Второй семестр (Демина) - страница 154

Нас же не хватилися.

Позабыли?

Или не сподобилися отыскать… скорей бы сподобилися, а то ж и вправду… косточки белые, сахарные. И с бабкой так и не замирилася. Надо будет показаться в доме, который навроде и мой, а все одно чужой, потому как мой истинный в Барсуках остался. Эти ж палаты – дареные, а что жаловано царскою рученькою, то и разжалованным быть может.

– Зослава… остановись, – голос Евтигнеев доносился по-за бурю огненную.

А хорошо горит.

Вот бы все полыхнуло… камни эти… да так, чтоб потекли слезами гранитными, хотя ж люди кажуть, что камень неспособен плакать. Огня мало.

Мало.

Не хватит на тварюку, вона, катается, сбивает пламя, а не собьет. Цепкое оно у меня.

Голодное, что волк по зиме.

– Зослава, остановись!

Зачем?

Солнце вон горит. Пылает. А я чем хуже?

Солнце – это звезда, так Мирослава сказала. Но каждому ведомо, что Солнце – это свет в Божинином оконце. Сидит она, прядет пряжу из сотен жизней, а потому свечей палит много: надо ж разглядеть, кому и чего дать.

Каждому по заслугам.

– Зослава… – голос отвлекал от мыслей премудрых. Вот же, кажная мне по нраву ныне была. И сама себе дивилась, до чего разумна, до чего прозорлива сделалась… а всего-то год отучилася.

Что ж после будет?

– …извини, но…

И солнце, то ли звезда, то ли хоромы Божинины с нею разом, рухнули да прямо мне на темечко. Отчего стало темно и спокойно.

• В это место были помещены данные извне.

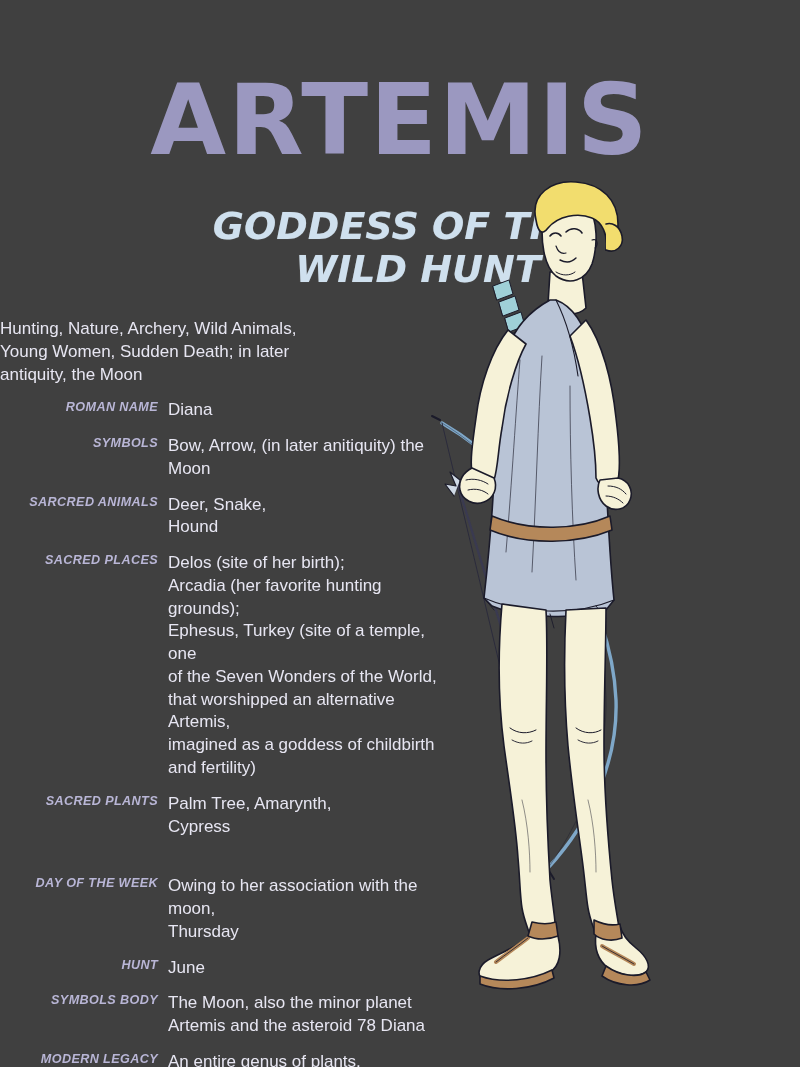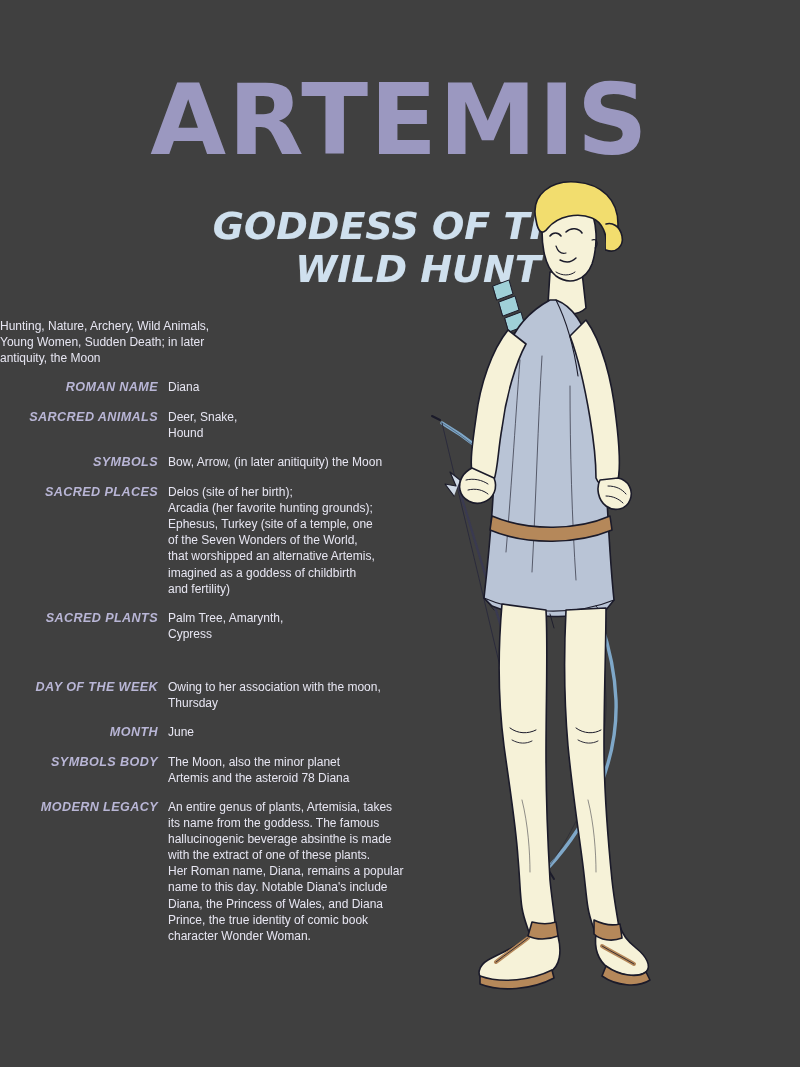"Hunting, Nature, Archery, Wild Animals," .row .value { font-size: 12px -> 17px }
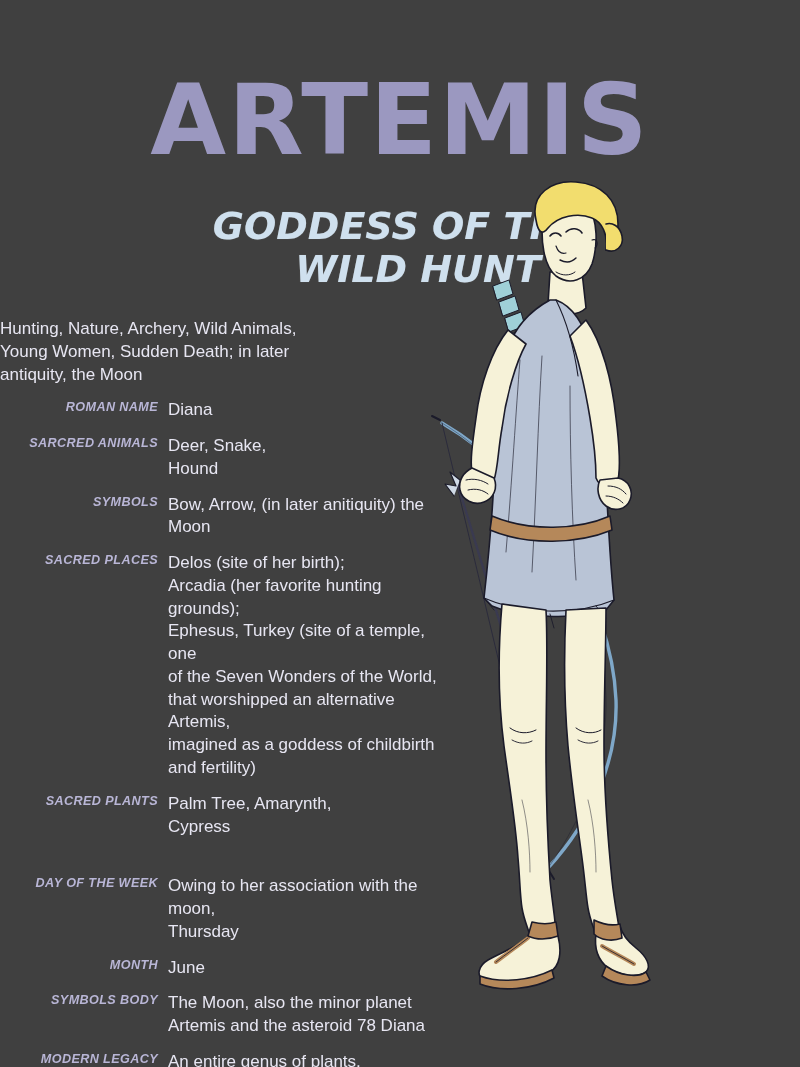"SARCRED ANIMALS" div.row { order: before "SYMBOLS" -> after "SYMBOLS" }
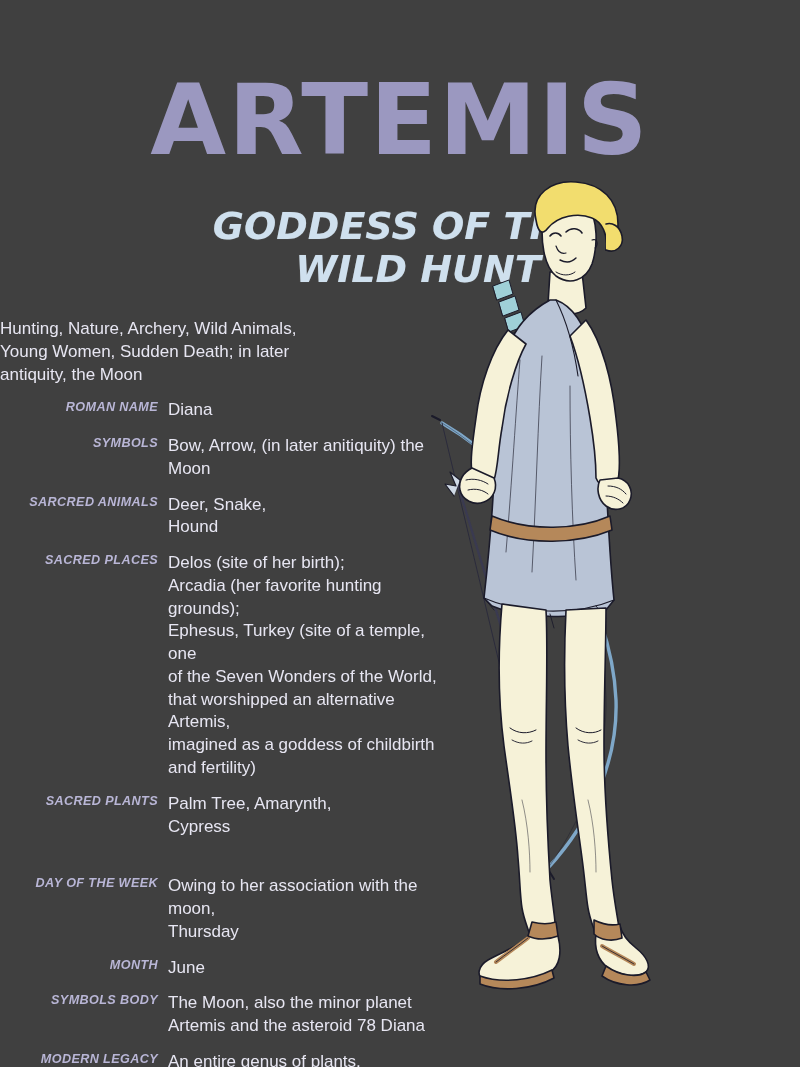"MONTH" div.label { text: MONTH -> HUNT }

Последнее, что помню, – скулящую тварь, которая, на брюхе распластавшися, ползла к нам.

Глава 23. О гостях и памяти причудах

Ксения Микитична маялась.

Она не могла б сказать, что не так… то сердце прихватит, запнется, то вдруг будто бы воздуха не станет. И кричит тогда она девкам, чтоб отворяли окна. А оне, дуры, только суетятся, квохчут, что куры… и оттого голова болью наливается тугою.

Целителей звала.

Да вновь же, без толку… мол, слабость у ней от возраста… годы уже не юные. И что? Ксения Микитична вовсе не чувствовала себя старой.

Напротив.

Только очнулась будто бы, ожила… будто пелена с глаз упала… освободилась от супруга дорогого, чтоб ему век по Огненной реке плутать, изменнику.

И вновь кольнуло вовнутрях. Ксения Микитична руку приложила.

– Все ли ладно, боярыня? – с беспокойствием поинтересовалась собеседница, и Ксения Микитична с трудом удержалась от того, чтоб не цыкнуть на наглую бабу.

Ишь, ровняется…

Вырядилась…

Думает, что коль пожаловала царица ей поместие от доброты душевной, то ныне она Ксении Микитичне ровня. Вырядилася… летник шелковый, расшитый фирузой… на шее – ожерелье жемчужное в пять рядов. И жемчужины-то гладенькие, одна к другой подобранные и по цвету, и по величине. А стало быть, стоит оное ожерелие немалых денег.